## [EXERCISE DESCRIPTION]
Where the records below reach the line containing "padding-left: 17px;", start transcribing, and end with the line containing "font-size: 19px;", exactly and with nothing else added.

## [GIVEN RECORDS]
■ ■ ■ ■ ■

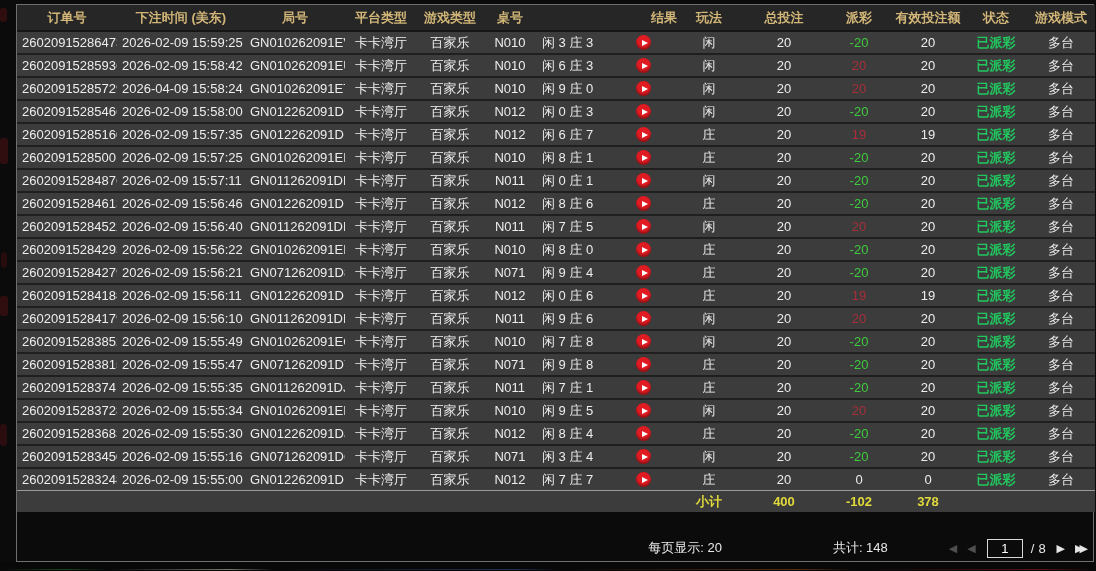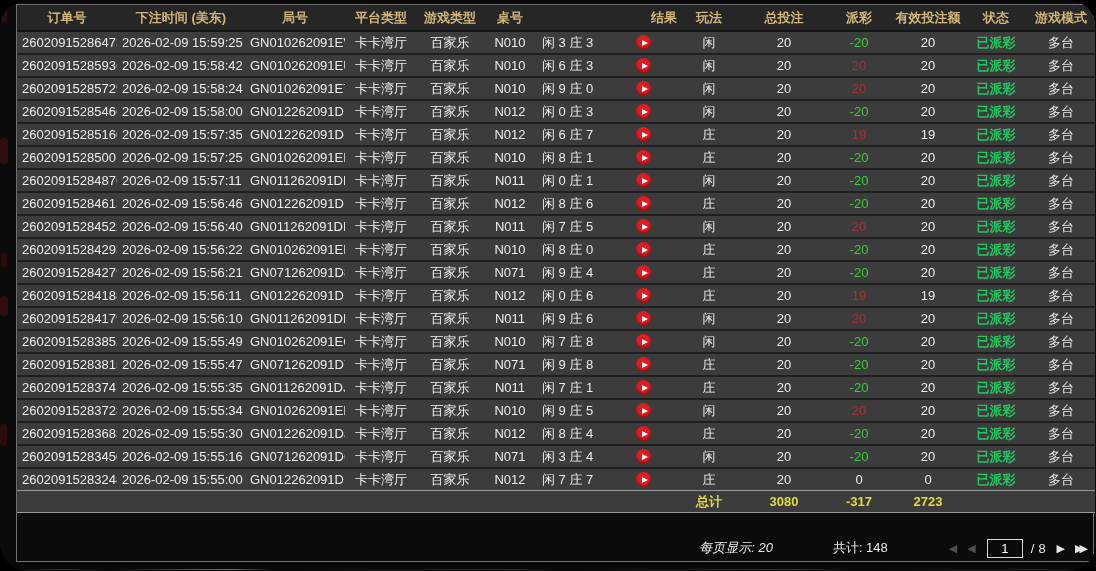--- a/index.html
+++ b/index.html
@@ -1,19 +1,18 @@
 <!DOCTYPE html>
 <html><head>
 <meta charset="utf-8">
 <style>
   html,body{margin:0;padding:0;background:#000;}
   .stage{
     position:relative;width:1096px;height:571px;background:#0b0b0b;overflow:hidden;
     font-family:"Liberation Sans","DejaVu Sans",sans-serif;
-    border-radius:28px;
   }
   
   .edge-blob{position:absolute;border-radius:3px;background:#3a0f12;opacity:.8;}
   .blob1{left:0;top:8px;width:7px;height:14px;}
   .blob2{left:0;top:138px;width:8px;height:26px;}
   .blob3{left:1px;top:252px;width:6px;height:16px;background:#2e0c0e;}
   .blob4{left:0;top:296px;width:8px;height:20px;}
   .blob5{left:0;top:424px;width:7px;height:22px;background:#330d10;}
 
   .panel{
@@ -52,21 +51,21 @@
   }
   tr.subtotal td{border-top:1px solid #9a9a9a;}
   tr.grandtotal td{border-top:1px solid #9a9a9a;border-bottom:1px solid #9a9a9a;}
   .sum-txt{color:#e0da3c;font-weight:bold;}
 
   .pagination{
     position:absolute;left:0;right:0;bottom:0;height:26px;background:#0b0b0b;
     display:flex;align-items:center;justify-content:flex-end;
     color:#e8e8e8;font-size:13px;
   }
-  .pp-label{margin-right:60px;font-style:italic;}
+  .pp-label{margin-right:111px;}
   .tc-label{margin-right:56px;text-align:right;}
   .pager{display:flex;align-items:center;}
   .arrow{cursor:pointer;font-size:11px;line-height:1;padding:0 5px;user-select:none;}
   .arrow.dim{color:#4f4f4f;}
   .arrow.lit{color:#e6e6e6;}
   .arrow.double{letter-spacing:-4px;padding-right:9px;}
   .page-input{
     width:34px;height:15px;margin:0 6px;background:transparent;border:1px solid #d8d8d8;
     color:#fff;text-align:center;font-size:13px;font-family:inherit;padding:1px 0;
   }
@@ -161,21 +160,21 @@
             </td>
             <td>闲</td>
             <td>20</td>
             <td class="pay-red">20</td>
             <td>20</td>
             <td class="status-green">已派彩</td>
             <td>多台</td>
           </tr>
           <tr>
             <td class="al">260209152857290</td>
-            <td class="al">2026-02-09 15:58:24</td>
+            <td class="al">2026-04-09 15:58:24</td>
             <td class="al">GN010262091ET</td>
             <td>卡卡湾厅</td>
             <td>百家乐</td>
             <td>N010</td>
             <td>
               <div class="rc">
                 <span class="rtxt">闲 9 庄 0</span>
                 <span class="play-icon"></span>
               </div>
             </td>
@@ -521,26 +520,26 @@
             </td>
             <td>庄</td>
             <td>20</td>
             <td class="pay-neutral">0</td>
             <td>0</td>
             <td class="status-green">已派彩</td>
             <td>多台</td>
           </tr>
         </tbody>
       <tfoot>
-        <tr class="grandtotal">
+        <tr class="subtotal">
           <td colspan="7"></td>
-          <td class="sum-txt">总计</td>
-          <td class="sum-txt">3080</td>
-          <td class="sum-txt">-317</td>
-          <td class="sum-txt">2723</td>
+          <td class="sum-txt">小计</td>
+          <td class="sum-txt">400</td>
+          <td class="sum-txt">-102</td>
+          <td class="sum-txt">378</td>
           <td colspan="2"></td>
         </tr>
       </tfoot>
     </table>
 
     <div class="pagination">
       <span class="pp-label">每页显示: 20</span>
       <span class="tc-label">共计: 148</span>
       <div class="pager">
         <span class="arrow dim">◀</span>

■ ■ ■ ■ ■

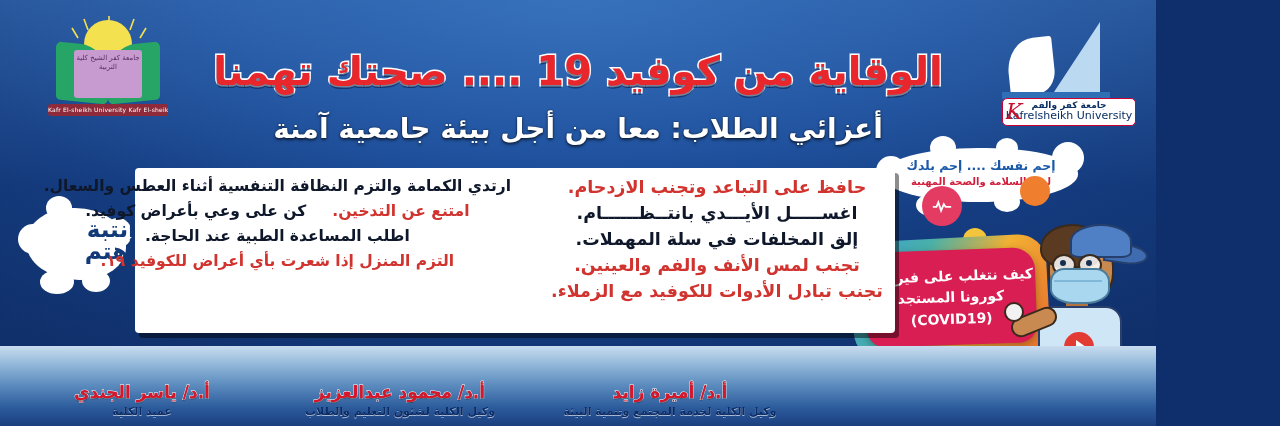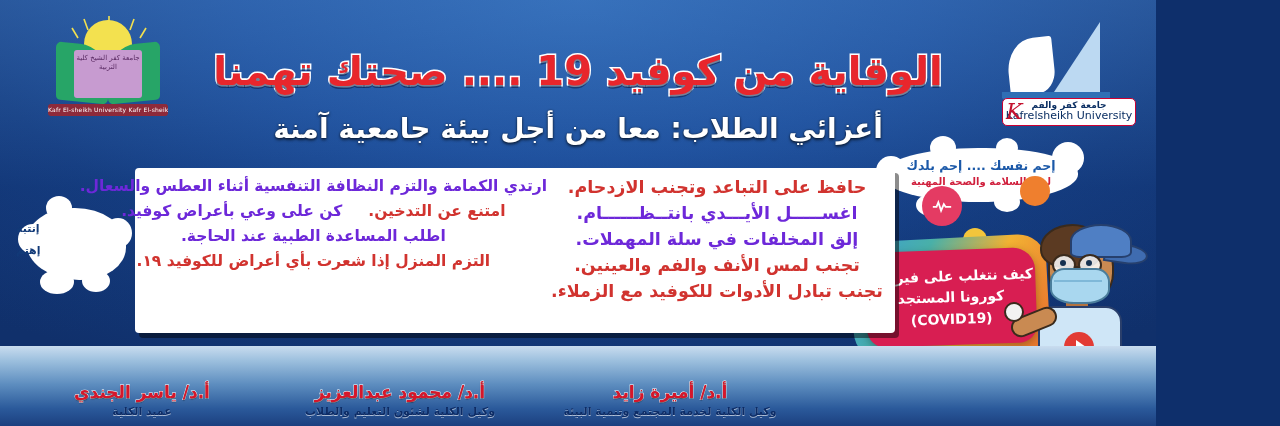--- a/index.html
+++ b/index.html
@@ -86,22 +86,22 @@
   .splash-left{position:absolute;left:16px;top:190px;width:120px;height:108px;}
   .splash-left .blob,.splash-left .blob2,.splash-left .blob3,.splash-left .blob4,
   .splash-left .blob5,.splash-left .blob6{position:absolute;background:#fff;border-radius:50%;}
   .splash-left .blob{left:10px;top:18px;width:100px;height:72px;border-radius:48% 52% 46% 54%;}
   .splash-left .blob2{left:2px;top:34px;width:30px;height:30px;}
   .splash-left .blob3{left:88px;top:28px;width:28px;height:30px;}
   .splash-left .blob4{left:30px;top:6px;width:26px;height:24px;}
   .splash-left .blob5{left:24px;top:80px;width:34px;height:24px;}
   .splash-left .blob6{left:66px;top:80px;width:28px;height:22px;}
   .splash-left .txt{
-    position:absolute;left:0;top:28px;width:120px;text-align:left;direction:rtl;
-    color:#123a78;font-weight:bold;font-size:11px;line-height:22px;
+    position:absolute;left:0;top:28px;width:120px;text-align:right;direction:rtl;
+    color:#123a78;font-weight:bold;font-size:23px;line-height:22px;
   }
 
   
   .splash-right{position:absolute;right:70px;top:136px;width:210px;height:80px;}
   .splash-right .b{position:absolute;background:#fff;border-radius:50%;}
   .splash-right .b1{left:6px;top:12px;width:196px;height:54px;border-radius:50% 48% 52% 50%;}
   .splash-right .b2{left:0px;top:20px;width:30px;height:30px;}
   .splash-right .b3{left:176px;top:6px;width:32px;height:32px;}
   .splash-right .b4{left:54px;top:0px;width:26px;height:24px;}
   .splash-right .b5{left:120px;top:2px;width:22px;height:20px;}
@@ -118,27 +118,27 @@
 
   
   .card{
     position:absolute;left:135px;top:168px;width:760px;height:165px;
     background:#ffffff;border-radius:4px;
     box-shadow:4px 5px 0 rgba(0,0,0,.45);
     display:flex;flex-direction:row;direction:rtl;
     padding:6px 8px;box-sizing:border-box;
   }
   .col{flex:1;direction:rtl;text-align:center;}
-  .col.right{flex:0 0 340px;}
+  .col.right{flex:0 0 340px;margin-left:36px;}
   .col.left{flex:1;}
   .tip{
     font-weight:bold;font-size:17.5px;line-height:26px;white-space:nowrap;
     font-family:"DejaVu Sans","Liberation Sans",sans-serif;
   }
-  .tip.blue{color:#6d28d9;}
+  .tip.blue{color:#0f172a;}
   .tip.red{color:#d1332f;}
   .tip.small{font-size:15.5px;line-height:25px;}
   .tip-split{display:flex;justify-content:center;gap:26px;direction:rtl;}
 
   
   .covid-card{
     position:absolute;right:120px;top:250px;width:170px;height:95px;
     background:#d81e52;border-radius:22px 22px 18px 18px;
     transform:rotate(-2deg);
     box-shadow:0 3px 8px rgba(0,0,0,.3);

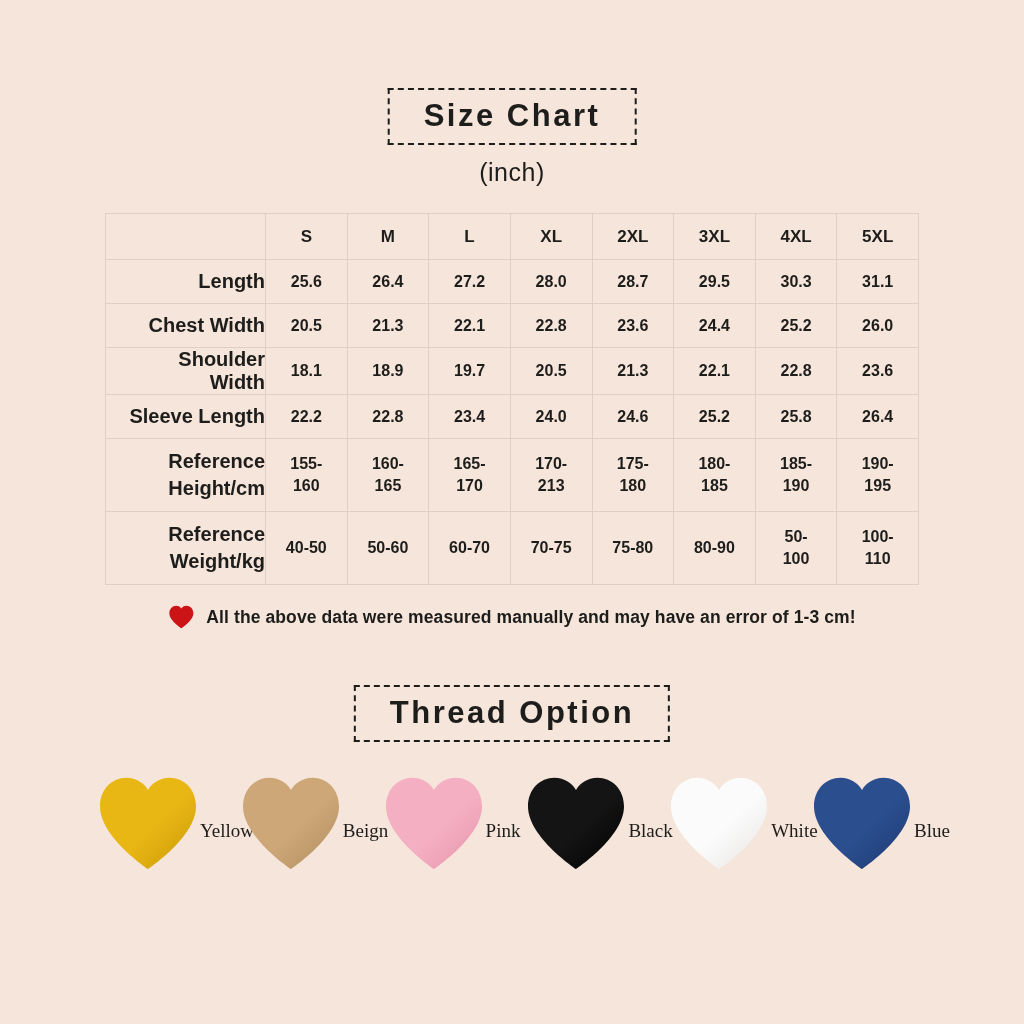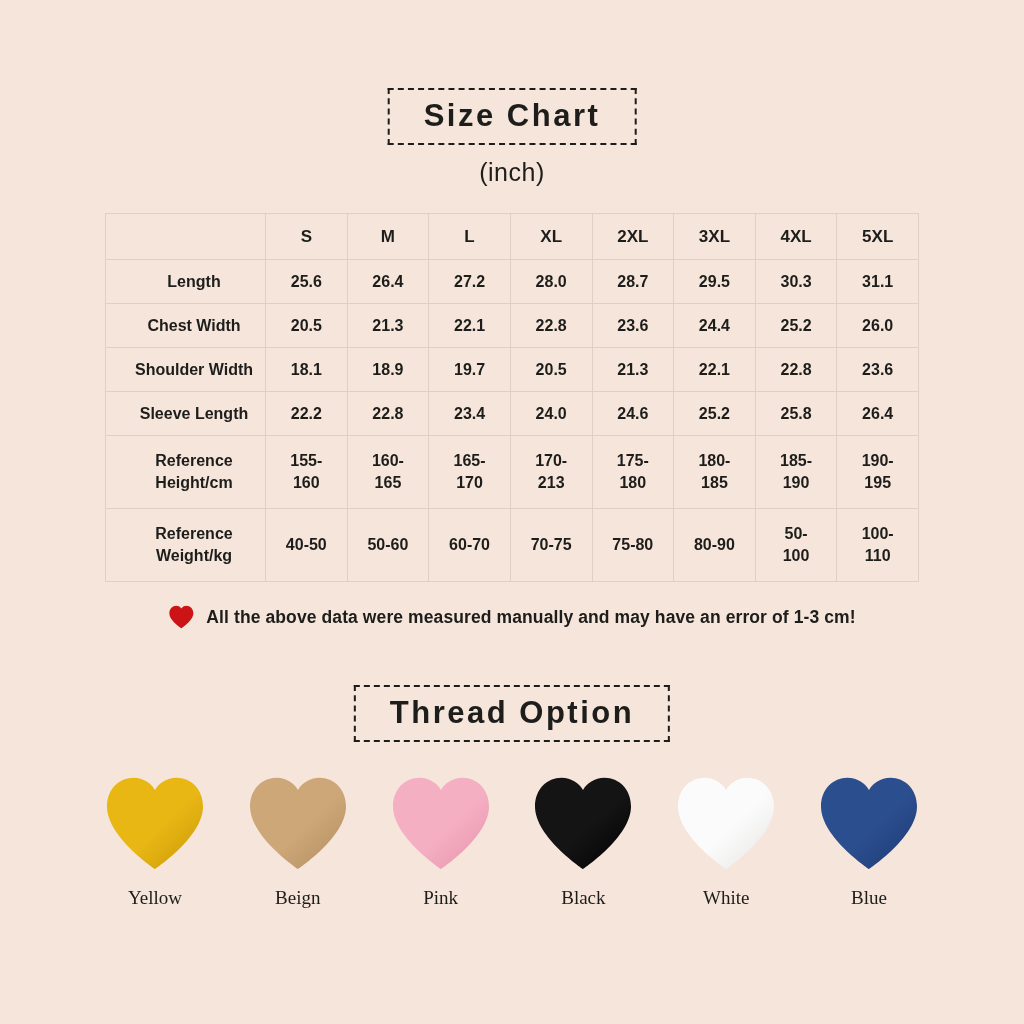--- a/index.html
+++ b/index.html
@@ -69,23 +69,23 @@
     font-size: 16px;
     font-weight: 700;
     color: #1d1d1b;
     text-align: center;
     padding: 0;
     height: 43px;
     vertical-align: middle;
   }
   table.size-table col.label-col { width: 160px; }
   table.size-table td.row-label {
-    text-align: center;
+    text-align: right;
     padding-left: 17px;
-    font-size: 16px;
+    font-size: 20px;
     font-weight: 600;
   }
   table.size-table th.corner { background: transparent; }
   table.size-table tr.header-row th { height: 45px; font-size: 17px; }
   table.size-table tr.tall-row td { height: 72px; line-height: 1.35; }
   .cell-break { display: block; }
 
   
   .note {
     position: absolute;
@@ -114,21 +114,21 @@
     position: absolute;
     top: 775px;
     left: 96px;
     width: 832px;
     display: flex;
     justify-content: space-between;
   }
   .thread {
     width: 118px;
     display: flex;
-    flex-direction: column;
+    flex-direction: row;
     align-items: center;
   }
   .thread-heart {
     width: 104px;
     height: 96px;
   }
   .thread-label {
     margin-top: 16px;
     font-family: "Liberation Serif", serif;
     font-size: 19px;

■ ■ ■ ■ ■

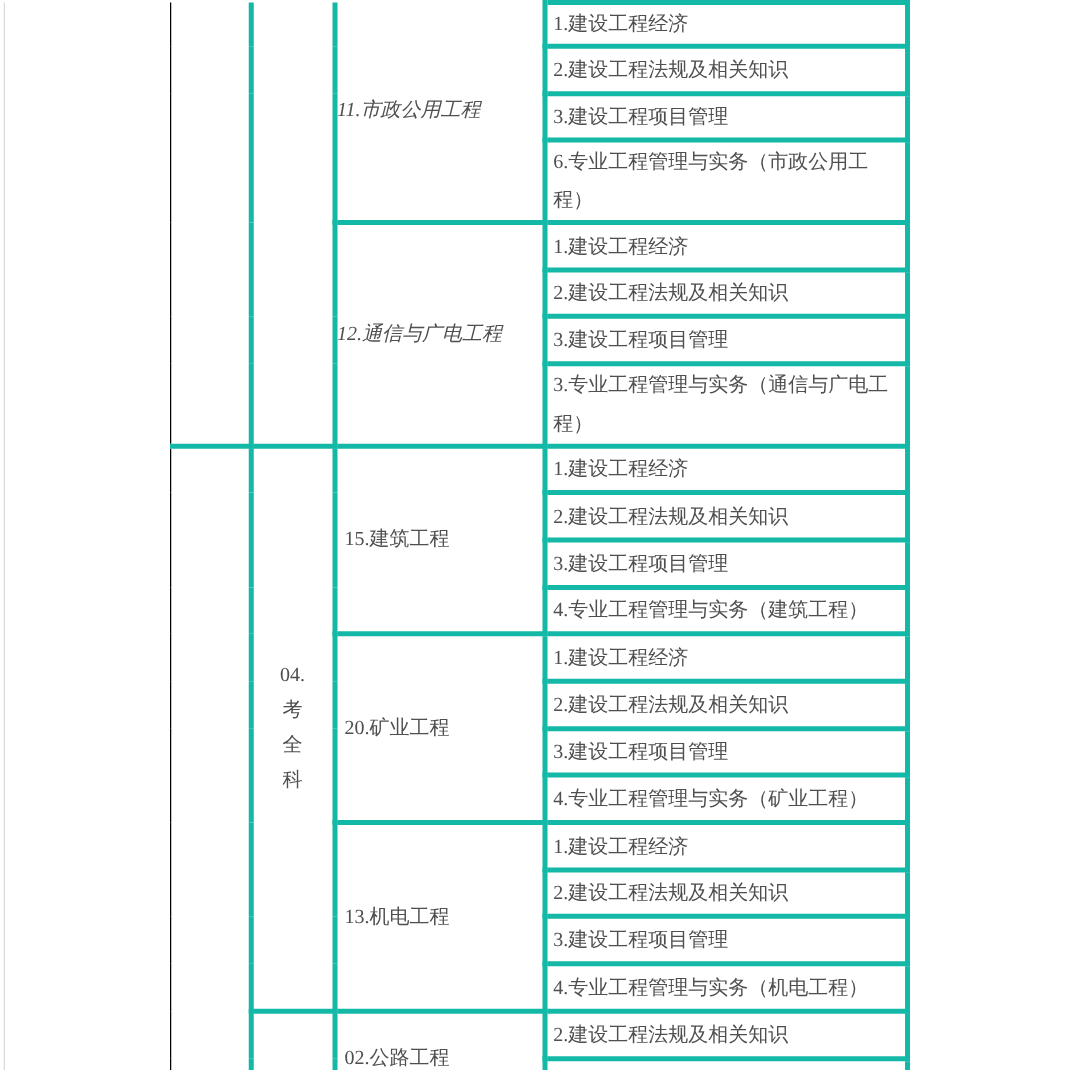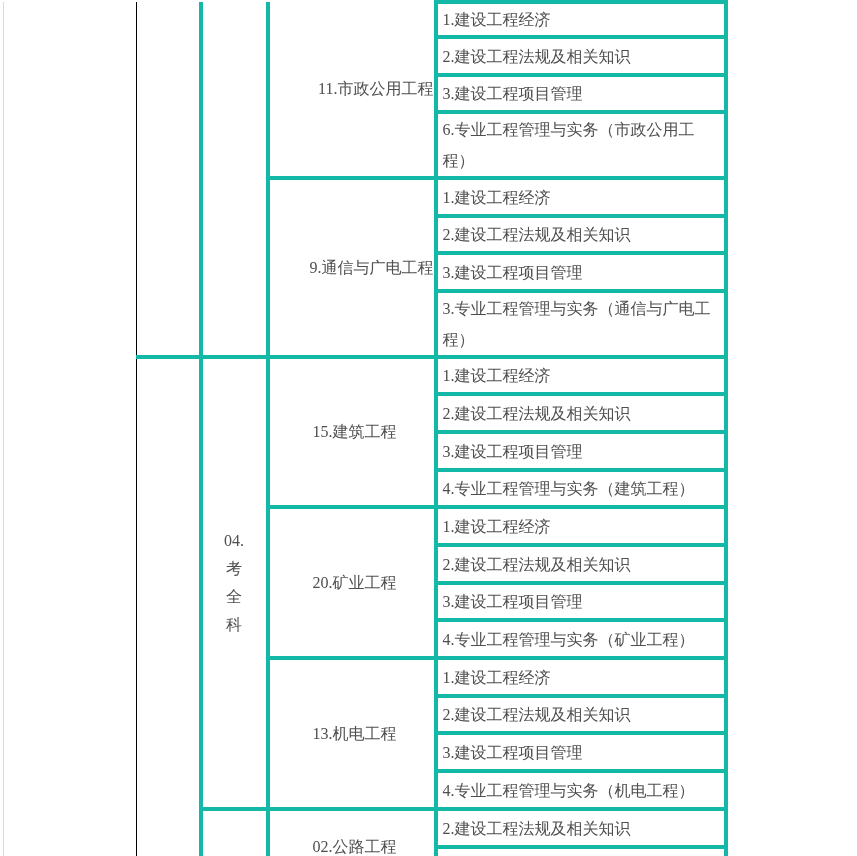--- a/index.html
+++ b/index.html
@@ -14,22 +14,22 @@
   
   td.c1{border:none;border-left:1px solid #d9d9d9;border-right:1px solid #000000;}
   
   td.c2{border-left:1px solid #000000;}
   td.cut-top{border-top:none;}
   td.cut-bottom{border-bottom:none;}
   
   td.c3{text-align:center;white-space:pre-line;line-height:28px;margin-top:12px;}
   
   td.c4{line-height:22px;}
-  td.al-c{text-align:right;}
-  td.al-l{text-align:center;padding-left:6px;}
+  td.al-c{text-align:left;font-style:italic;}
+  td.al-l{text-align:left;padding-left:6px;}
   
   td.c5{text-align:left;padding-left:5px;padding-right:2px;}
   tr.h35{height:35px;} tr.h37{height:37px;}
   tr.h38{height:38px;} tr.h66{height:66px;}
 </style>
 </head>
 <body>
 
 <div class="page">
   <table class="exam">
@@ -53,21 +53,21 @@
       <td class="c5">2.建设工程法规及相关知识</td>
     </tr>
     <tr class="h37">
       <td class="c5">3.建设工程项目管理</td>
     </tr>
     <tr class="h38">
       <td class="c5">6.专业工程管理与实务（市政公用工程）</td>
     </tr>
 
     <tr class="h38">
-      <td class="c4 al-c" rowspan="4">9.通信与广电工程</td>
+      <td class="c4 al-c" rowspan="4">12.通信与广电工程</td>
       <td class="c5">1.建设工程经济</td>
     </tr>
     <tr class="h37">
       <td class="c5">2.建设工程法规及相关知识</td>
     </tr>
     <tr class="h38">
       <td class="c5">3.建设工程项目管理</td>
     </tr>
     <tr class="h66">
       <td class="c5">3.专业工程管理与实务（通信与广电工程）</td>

■ ■ ■ ■ ■

## [REPLY]
     padding-left: 17px;
-    font-size: 16px;
+    font-size: 20px;
     font-weight: 600;
   }
   table.size-table th.corner { background: transparent; }
   table.size-table tr.header-row th { height: 45px; font-size: 17px; }
   table.size-table tr.tall-row td { height: 72px; line-height: 1.35; }
   .cell-break { display: block; }
 
   
   .note {
     position: absolute;
@@ -114,21 +114,21 @@
     position: absolute;
     top: 775px;
     left: 96px;
     width: 832px;
     display: flex;
     justify-content: space-between;
   }
   .thread {
     width: 118px;
     display: flex;
-    flex-direction: column;
+    flex-direction: row;
     align-items: center;
   }
   .thread-heart {
     width: 104px;
     height: 96px;
   }
   .thread-label {
     margin-top: 16px;
     font-family: "Liberation Serif", serif;
     font-size: 19px;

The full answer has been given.